As those who know when Lewis Carroll's Alice's Adventures in Wonderland was published, it's the 150-year anniversary this year. On Thursday, ABC ran a piece during the exact publication date, including some beautiful pictures from the original edition in longhand. The pictures are beautiful, especially. As the story explains, quoting the British Museum,
"Alice Liddell kept the manuscript until 1928 when she was forced to sell it to pay death duties after the death of her husband," the museum explains, adding that, after the manuscript bounced around a bit,"it was purchased by a wealthy group of benefactors who donated the volume to the British people (and the British Museum) in 1948 in gratitude for their gallantry against Hitler during World War Two."
There was indeed an Alice, who was the protagonist of the book, and so on.
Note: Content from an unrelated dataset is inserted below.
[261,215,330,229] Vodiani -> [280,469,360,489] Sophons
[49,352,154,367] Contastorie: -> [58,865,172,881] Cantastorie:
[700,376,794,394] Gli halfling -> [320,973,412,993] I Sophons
Whether you accept Alice's Adventures in Wonderland as a children's book, as a fantasy/adventure book, as a cagily worded treatise on the leading mathematical theories of the day, or as something else entirely, you're almost certainly of the opinion that it is a classic.
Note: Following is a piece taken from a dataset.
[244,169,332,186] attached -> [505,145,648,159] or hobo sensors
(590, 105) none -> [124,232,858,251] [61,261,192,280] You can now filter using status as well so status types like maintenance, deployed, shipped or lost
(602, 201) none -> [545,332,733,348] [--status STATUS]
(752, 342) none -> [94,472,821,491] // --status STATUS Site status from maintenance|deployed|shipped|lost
Rather than simply re-post the news, which I try to avoid here (even if I have a thing for celebrating the holidays), I'll share two of my things from the book that have influenced my writing. I read it in 2011, so it unfortunately predates Book a Period-of-Time, but this blog is known for throwing literary tidbits at the audience regardless of what else is happening. Here they are, then, in the order they occurred to me:
I love the experimental writing style Carroll uses in the Alice books. As an author myself, and someone fond of innovation in the arts, I appreciated Carroll's willingness to break from literary tradition even as he advocated tradition in math. Carroll's inclusion of long parenthetical passages from the beginning onward is one example. Early passages like "(for, you see, Alice had learnt several things of this sort in her lessons in the school-room, and though
this was not a very good opportunity for showing off her knowledge, as there was no one
to listen to her, still it was good practice to say it over)" (2-3*) demonstrate a very anti-show, don't tell way of inserting Alice's thoughts into the story, readable silently or aloud. I experiment with storytelling in ways that Carroll directly influenced.
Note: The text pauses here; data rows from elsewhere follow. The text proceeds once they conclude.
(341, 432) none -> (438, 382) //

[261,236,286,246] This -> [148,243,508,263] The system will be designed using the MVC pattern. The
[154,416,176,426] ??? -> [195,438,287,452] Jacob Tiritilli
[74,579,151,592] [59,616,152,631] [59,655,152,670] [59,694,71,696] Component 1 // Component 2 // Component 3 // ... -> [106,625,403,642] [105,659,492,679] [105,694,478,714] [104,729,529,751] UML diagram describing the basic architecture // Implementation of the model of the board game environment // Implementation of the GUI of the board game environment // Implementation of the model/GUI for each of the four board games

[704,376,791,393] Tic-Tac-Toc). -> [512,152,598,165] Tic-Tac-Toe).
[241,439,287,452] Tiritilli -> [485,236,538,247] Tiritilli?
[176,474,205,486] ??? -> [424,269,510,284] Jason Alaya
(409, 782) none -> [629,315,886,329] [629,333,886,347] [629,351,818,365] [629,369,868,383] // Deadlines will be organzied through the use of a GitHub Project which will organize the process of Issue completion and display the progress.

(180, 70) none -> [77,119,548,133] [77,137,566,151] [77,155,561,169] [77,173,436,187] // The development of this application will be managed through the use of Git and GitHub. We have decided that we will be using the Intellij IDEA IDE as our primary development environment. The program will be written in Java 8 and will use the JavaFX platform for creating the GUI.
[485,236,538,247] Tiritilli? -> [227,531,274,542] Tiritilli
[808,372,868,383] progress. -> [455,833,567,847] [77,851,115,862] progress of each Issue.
I love the way Carroll presents the decisions Alice is forced to make. Tied to the above passage is the cold, almost inhuman analysis Alice makes in situations that would make anyone else faint. "The Pool of Tears", for example, is basically an entire chapter of this. Alice's body turns into, in her words, "a telescope", (7-8) yet she forgoes the expected terrified screaming for a surprisingly reasoned response: "And she went on planning to herself how she
would manage [sending her feet boots for Christmas]. 'They must go by the
carrier,' she thought; 'and how funny it'll seem,
sending presents to one's own feet! And how
odd the directions will look!" The insistence of breaking everything into its component parts has allowed me to think of story in terms of fractious perspectives, or even base an entire novelette on a single decision.
Carroll's legacy cannot be denied, in any genre fantastical, analytical or fun. Celebrate Alice's Adventures in Wonderland, then! I certainly am.
*This may not be the most definitive edition, but it provides what I use here well enough.